#### TO DO:
Scan the data. Collect each line that contains the word "descending".

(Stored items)
++++++++++

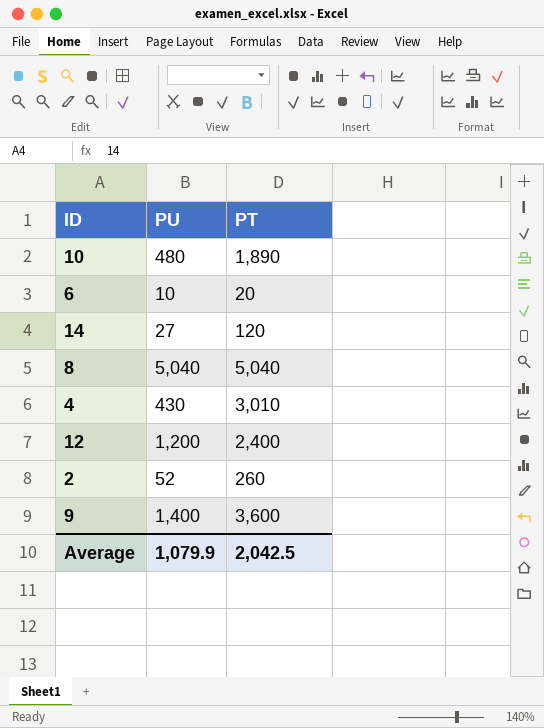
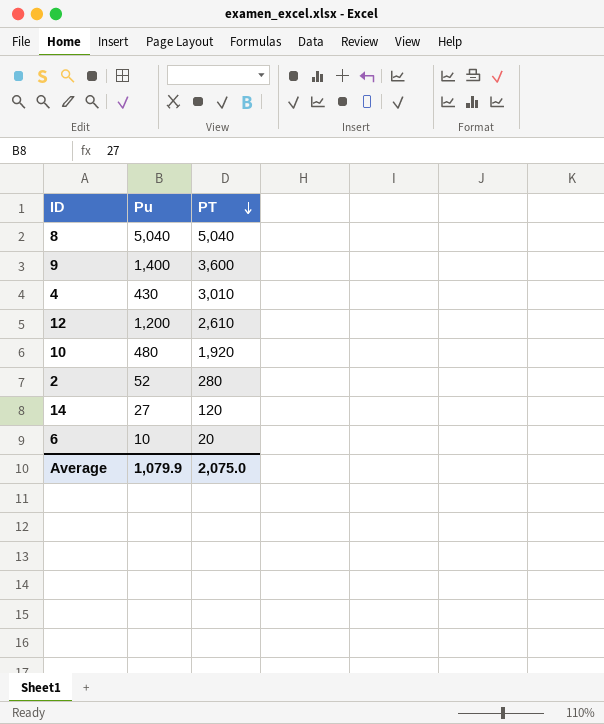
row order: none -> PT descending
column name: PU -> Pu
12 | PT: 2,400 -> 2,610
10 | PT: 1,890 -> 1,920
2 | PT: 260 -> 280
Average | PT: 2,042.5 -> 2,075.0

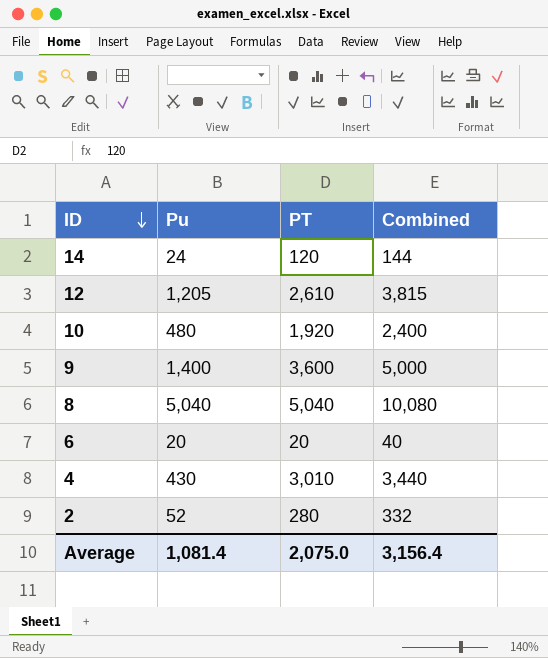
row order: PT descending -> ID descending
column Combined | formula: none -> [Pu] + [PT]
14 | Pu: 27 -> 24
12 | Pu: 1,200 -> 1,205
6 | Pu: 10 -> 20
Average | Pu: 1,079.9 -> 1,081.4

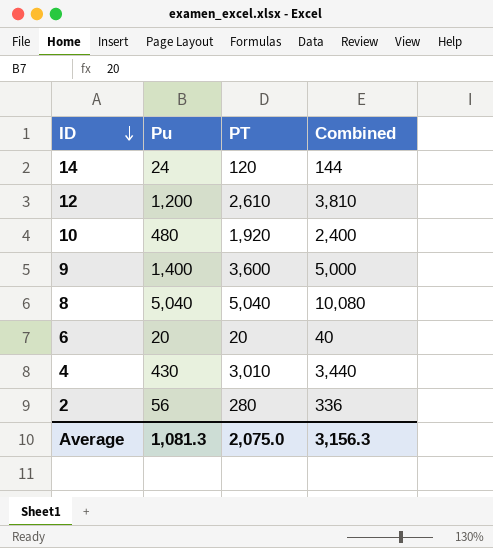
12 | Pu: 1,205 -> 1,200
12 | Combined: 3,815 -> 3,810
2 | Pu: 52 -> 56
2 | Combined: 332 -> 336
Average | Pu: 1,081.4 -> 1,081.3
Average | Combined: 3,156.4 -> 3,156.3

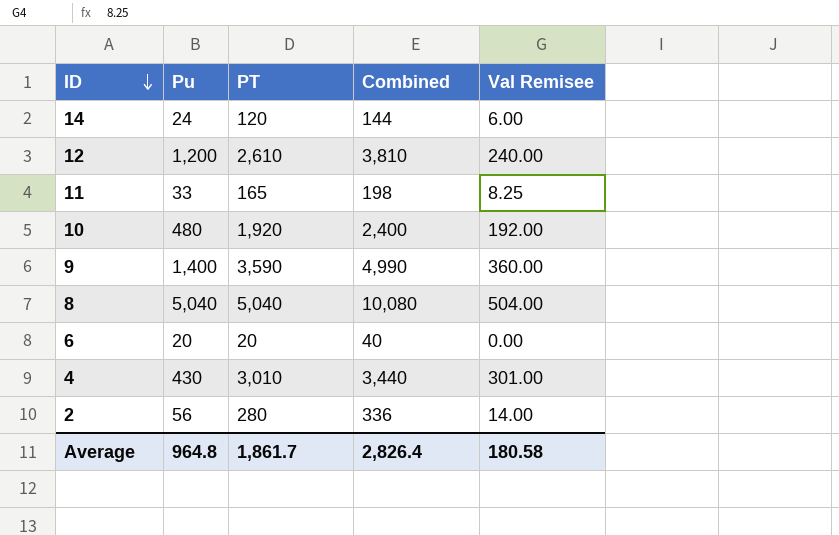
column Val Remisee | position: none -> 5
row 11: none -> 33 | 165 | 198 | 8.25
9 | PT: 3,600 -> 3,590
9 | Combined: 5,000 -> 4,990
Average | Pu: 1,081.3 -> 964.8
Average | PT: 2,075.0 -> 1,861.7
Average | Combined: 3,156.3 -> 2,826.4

++++++++++

#### OUTPUT FOR THIS EXERCISE:
row order: none -> PT descending
row order: PT descending -> ID descending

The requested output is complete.